- **WORK REQUIRED**: Note each line of the entries that includes "where". Then copy those lines.

- **DATA SUPPLIED**:
---*---

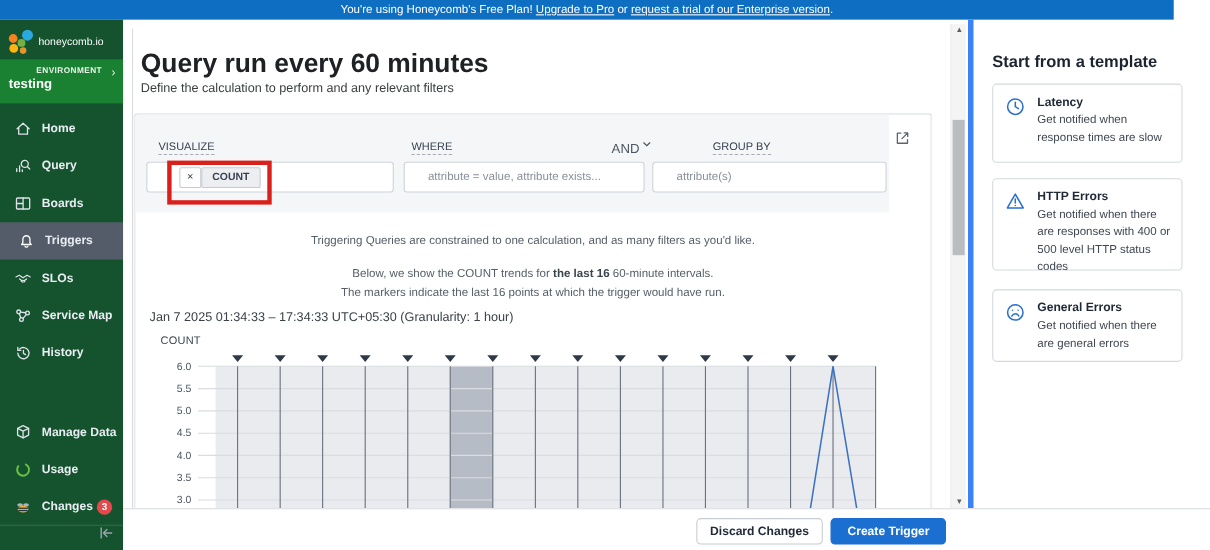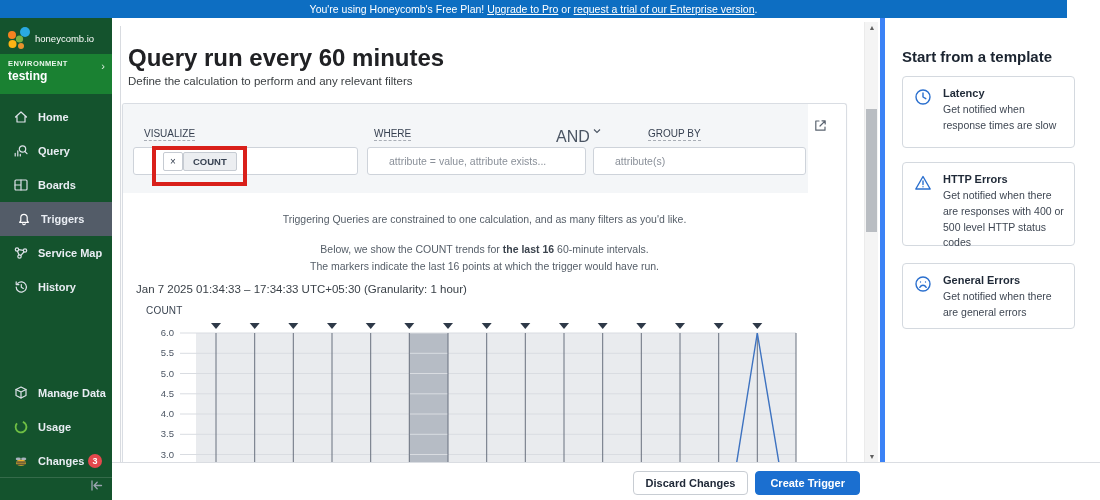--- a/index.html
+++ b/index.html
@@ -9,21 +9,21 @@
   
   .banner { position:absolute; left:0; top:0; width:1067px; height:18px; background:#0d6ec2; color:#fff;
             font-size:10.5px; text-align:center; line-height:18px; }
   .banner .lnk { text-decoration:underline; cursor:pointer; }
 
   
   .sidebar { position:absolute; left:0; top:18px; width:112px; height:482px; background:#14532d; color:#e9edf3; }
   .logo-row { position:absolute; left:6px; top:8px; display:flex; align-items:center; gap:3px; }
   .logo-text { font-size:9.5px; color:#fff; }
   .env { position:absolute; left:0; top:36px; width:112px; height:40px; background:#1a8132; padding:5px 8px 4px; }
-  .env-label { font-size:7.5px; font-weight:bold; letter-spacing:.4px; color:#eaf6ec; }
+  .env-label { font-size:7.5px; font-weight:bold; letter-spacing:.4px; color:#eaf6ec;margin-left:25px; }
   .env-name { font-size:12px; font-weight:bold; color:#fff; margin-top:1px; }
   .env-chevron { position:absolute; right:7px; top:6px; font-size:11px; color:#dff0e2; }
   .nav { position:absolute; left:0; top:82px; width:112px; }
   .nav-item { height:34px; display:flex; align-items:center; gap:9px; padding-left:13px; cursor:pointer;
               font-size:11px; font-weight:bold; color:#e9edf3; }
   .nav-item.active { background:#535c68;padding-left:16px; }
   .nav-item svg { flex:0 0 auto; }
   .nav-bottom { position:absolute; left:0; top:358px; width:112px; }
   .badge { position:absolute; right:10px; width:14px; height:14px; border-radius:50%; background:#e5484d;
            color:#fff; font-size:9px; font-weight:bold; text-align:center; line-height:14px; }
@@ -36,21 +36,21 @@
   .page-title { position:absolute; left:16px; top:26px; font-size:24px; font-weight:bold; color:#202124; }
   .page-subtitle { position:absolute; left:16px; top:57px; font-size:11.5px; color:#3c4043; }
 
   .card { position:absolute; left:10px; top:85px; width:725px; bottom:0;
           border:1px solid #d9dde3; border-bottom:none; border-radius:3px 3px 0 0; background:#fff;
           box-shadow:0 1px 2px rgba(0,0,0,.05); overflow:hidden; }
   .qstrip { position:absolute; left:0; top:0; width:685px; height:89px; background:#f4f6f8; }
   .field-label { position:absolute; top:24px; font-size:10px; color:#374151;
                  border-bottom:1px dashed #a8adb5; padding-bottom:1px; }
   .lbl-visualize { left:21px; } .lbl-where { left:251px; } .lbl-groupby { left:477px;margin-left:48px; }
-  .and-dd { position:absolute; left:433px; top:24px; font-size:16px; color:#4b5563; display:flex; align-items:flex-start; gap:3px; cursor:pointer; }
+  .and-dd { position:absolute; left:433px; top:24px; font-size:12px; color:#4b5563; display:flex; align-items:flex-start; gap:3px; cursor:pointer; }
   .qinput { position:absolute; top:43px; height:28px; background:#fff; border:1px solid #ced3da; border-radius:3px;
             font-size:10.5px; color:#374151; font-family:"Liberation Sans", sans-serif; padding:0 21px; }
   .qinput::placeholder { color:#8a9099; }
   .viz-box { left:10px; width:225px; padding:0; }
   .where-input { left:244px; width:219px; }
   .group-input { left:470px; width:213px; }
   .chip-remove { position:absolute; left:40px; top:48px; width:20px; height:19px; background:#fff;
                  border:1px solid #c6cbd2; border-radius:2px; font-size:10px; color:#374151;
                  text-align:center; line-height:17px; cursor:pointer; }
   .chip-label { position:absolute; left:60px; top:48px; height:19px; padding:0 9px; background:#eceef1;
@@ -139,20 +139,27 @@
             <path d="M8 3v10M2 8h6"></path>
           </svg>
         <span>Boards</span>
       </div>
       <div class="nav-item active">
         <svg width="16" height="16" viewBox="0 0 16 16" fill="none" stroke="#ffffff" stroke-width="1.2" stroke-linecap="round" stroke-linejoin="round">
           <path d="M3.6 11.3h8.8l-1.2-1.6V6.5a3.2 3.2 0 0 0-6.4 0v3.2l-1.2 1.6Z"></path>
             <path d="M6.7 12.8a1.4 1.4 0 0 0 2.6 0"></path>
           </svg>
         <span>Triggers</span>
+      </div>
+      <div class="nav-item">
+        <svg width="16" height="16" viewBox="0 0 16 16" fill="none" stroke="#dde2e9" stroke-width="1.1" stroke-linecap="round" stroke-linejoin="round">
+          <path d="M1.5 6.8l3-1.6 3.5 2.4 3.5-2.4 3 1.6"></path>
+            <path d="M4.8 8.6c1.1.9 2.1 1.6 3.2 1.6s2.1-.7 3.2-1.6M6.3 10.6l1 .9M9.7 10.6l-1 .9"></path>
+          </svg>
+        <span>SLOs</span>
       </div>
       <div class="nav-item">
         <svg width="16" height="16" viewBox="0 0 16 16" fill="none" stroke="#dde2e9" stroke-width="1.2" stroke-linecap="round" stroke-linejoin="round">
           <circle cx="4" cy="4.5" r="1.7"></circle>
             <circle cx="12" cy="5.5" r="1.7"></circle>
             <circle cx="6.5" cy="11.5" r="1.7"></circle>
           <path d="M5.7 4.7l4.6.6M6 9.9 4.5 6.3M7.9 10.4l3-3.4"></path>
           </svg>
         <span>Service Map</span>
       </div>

---*---

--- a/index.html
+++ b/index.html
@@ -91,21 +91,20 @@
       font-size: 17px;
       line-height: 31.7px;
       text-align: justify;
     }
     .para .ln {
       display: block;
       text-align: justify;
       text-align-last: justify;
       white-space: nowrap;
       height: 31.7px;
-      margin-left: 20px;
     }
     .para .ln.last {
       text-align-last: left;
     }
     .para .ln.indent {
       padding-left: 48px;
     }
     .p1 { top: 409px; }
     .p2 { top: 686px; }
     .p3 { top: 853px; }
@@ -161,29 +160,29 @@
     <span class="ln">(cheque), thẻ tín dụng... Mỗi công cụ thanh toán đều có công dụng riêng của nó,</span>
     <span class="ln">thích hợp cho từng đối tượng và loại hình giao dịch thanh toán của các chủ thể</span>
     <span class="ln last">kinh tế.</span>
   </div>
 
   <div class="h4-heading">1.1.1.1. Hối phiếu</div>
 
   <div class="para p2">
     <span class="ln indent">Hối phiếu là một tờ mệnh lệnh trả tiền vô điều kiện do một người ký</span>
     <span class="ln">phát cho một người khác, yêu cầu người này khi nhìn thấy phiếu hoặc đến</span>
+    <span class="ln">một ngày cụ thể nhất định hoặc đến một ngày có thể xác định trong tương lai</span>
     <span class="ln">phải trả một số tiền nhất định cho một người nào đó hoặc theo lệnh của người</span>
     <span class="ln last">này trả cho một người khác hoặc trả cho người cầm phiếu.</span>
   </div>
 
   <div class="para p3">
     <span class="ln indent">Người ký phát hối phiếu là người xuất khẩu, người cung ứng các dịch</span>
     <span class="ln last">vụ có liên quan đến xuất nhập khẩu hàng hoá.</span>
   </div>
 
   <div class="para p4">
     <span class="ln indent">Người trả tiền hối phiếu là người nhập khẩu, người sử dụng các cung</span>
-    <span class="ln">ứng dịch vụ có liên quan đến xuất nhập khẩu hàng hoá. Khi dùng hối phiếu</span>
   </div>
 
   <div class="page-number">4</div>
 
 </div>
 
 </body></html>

---*---

- **OUTPUT OF THE EXERCISE**:
   .lbl-visualize { left:21px; } .lbl-where { left:251px; } .lbl-groupby { left:477px;margin-left:48px; }
   .where-input { left:244px; width:219px; }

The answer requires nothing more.